Sarkar Shaibal K, Cohen Hagai, Hodes Gary
Department of Materials and Interfaces, The Weizmann Institute of Science, Rehovot 76100, Israel.
J Phys Chem B. 2005 Jan 13;109(1):182-7. doi: 10.1021/jp046485l.
If a thin film (tens of nm) of CdSe quantum dots (4 nm diameter) is deposited by chemical bath deposition onto various substrates, the films, although essentially intrinsic, behave as if they were n-type with respect to charge separation. However, films deposited under certain deposition conditions on Si (both n(+)- and p(+)-type) behave as if they were p-type. In this case, we show that it is possible to switch this p-type photoresponse by either light illumination intensity or injection of electrons from an external filament. Using both surface photovoltage spectroscopy and a novel adaptation of X-ray photoelectron spectroscopy, we show how this behavior results from a Cd(OH)(2) layer adsorbed at the Si surface at the beginning of the deposition. This response is explained by a competition between a high concentration of relatively shallow hole traps in the CdSe and a lower concentration of deeper electron traps in the Cd(OH)(2). The relative occupancies of these traps determine the fields in the film and their response to external parameters.
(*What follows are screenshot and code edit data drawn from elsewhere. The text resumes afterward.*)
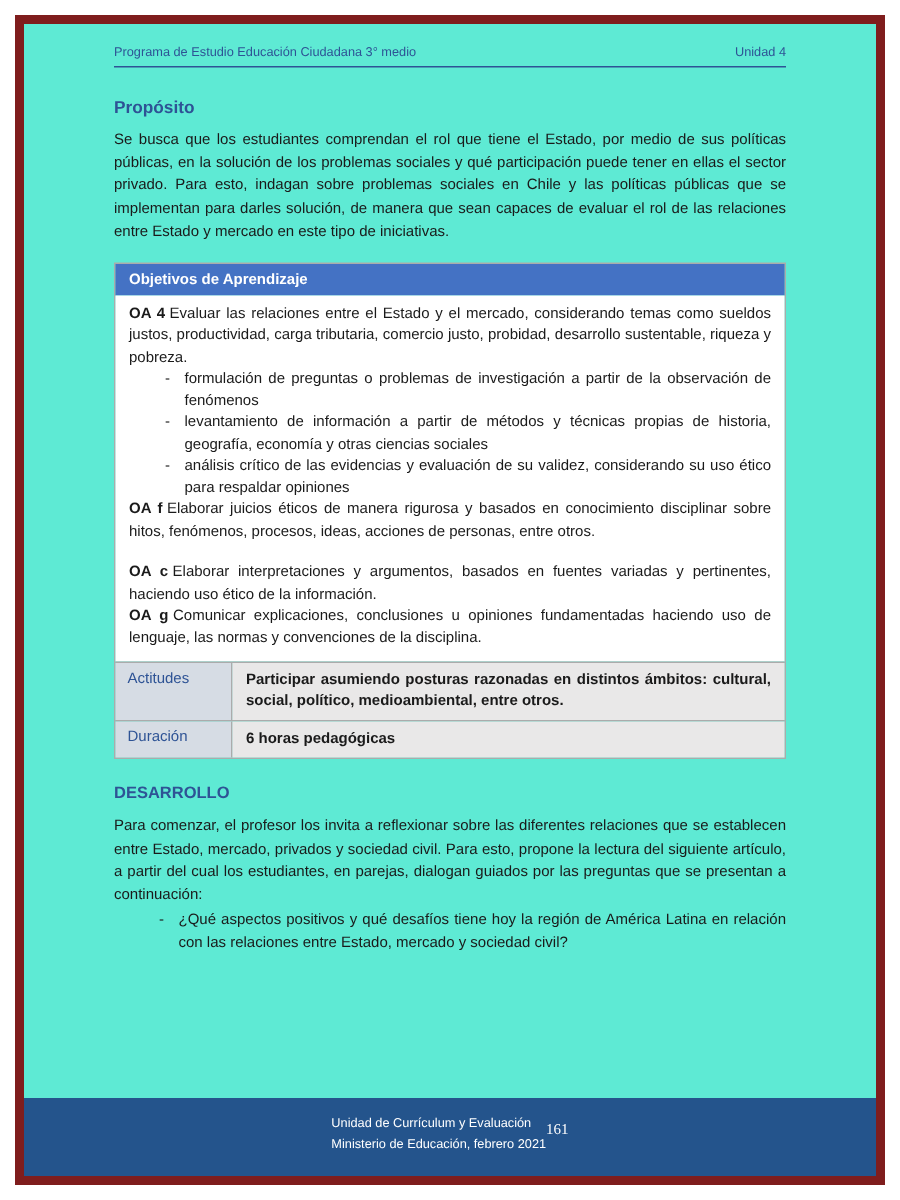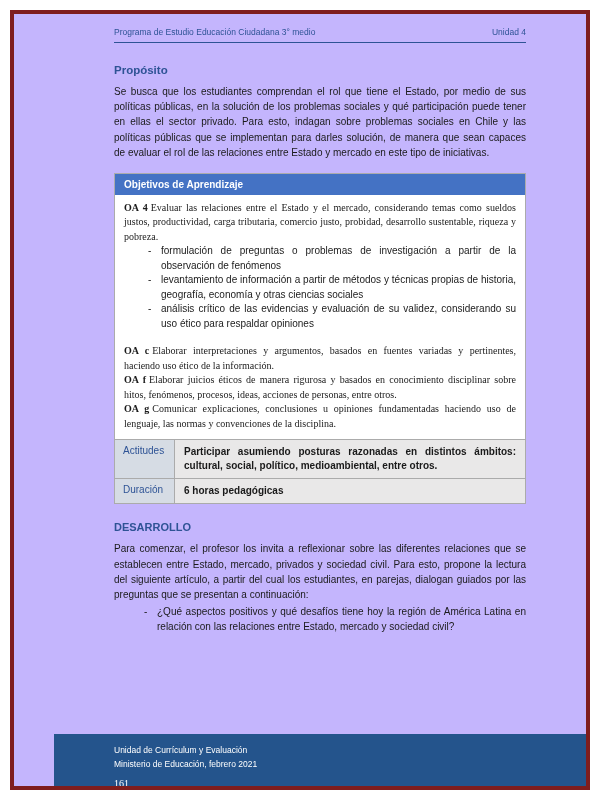--- a/index.html
+++ b/index.html
@@ -13,12 +13,11 @@
   .page { width: 600px; height: 800px; padding: 10px; box-sizing: border-box; }
   .frame {
     width: 100%; height: 100%;
-    border: 4px solid #7f1d1d;
+    border: 6px solid #7f1d1d;
     box-sizing: border-box;
     display: flex; flex-direction: column;
     overflow: hidden;
-    background: #c4b5fd;
-    padding-left: 40px;
+    background: #5eead4;
   }
   .content { padding: 13px 60px 0 60px; flex: 0 0 auto; }
 

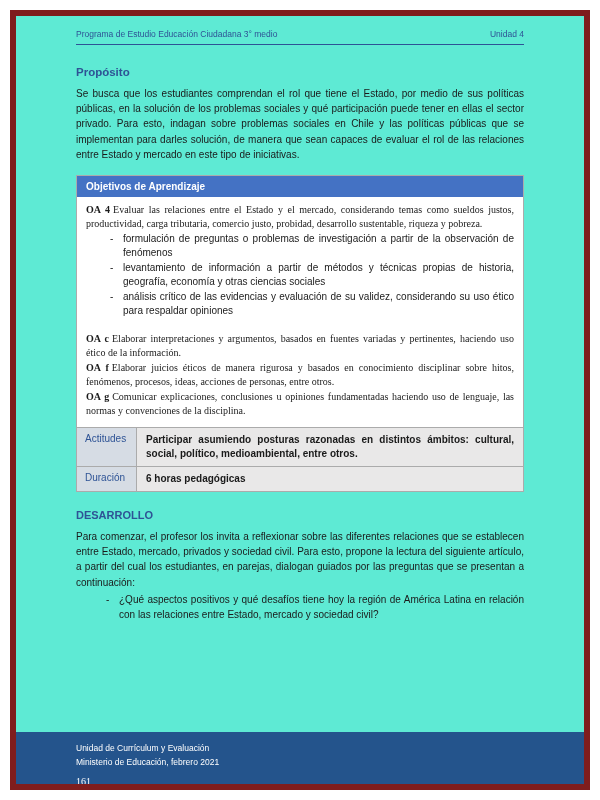--- a/index.html
+++ b/index.html
@@ -43,7 +43,7 @@
     padding: 5px 9px;
   }
   .oa-body { background: #ffffff; padding: 6px 9px 8px 9px; font-size: 10px; line-height: 1.45; }
-  .oa-item { margin: 0; text-align: justify; font-family: Liberation Serif, serif; }
+  .oa-item { margin: 0; text-align: justify; }
   .oa-label { font-weight: bold; margin-right: 3px; }
   .gap-before { margin-top: 13px; }
 

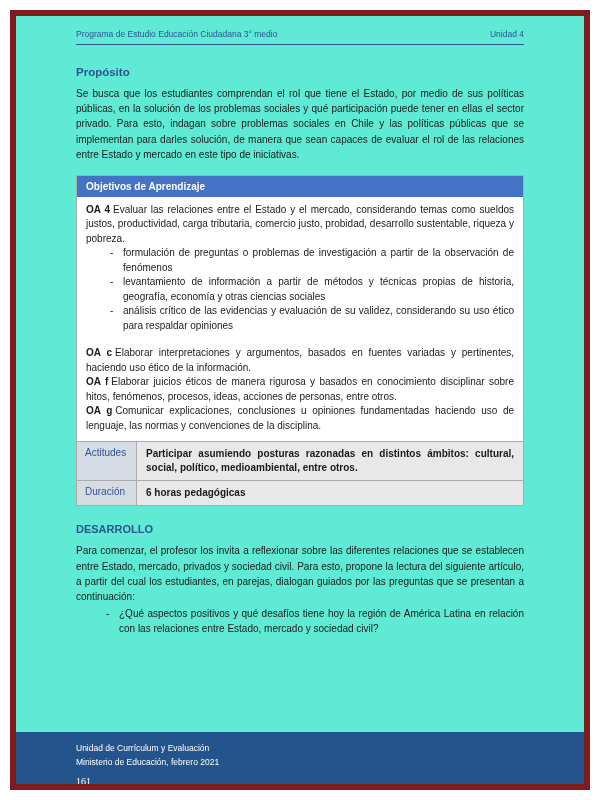--- a/index.html
+++ b/index.html
@@ -111,11 +111,11 @@
             <span class="dash">-</span>
             <span class="dash-text">análisis crítico de las evidencias y evaluación de su validez, considerando su uso ético para respaldar opiniones</span>
           </div>
+          <p class="oa-item">
+            <span class="oa-label">OA f</span><span>Elaborar juicios éticos de manera rigurosa y basados en conocimiento disciplinar sobre hitos, fenómenos, procesos, ideas, acciones de personas, entre otros.</span>
+          </p>
           <p class="oa-item gap-before">
             <span class="oa-label">OA c</span><span>Elaborar interpretaciones y argumentos, basados en fuentes variadas y pertinentes, haciendo uso ético de la información.</span>
-          </p>
-          <p class="oa-item">
-            <span class="oa-label">OA f</span><span>Elaborar juicios éticos de manera rigurosa y basados en conocimiento disciplinar sobre hitos, fenómenos, procesos, ideas, acciones de personas, entre otros.</span>
           </p>
           <p class="oa-item">
             <span class="oa-label">OA g</span><span>Comunicar explicaciones, conclusiones u opiniones fundamentadas haciendo uso de lenguaje, las normas y convenciones de la disciplina.</span>

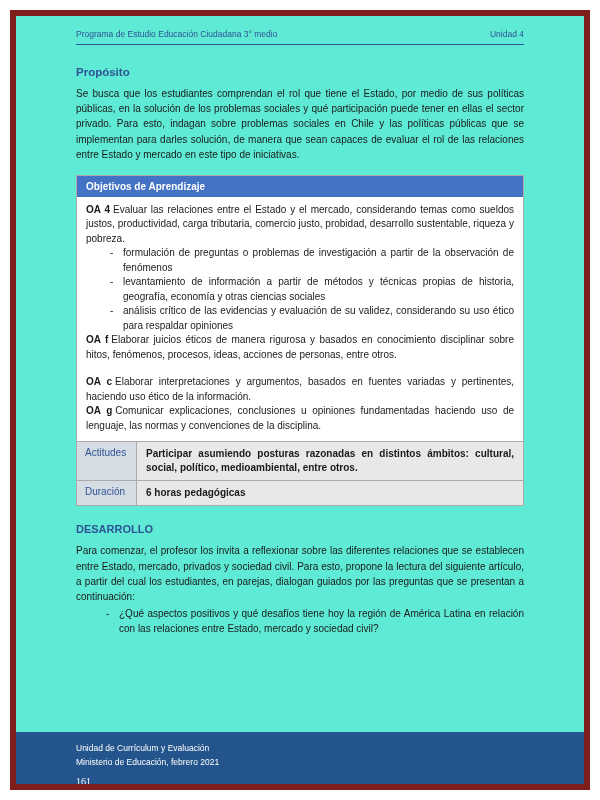--- a/index.html
+++ b/index.html
@@ -53,7 +53,7 @@
 
   .oa-row { display: flex; border-top: 1px solid #ABABAB; font-size: 10px; }
   .oa-row-label {
-    width: 60px; flex-shrink: 0; box-sizing: border-box;
+    width: 78px; flex-shrink: 0; box-sizing: border-box;
     background: #D6DCE4; color: #2E5395;
     padding: 5px 8px; border-right: 1px solid #ABABAB;
   }

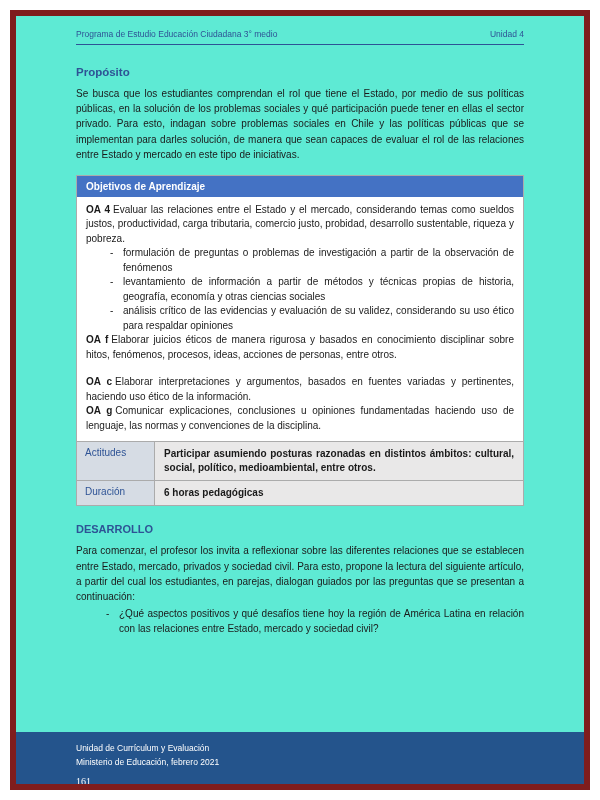--- a/index.html
+++ b/index.html
@@ -67,10 +67,10 @@
   .footer {
     margin-top: auto;
     background: #24548C; color: #ffffff;
-    display: flex; justify-content: space-between;
+    display: flex; justify-content: center;
     padding: 9px 60px 0 60px;
     height: 52px; box-sizing: border-box;
-    font-size: 8.5px; line-height: 1.65; flex-direction: column;
+    font-size: 8.5px; line-height: 1.65;
   }
   .page-number { font-size: 10px; padding-top: 5px; font-family: Liberation Serif, serif; }
 </style>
如果通过化学浴沉积法将直径为4纳米的CdSe量子点的薄膜(几十纳米)沉积在各种衬底上,这些薄膜虽然本质上是本征的,但在电荷分离方面表现得好像是n型的。然而,在某些沉积条件下沉积在Si(n(+)型和p(+)型)上的薄膜表现得好像是p型的。在这种情况下,我们表明可以通过光照强度或从外部灯丝注入电子来切换这种p型光响应。利用表面光电压光谱和X射线光电子能谱的一种新颖改进方法,我们展示了这种行为是如何由沉积开始时吸附在Si表面的Cd(OH)₂层导致的。这种响应可以通过CdSe中相对浅的空穴陷阱的高浓度与Cd(OH)₂中较深的电子陷阱的较低浓度之间的竞争来解释。这些陷阱的相对占有率决定了薄膜中的电场及其对外部参数的响应。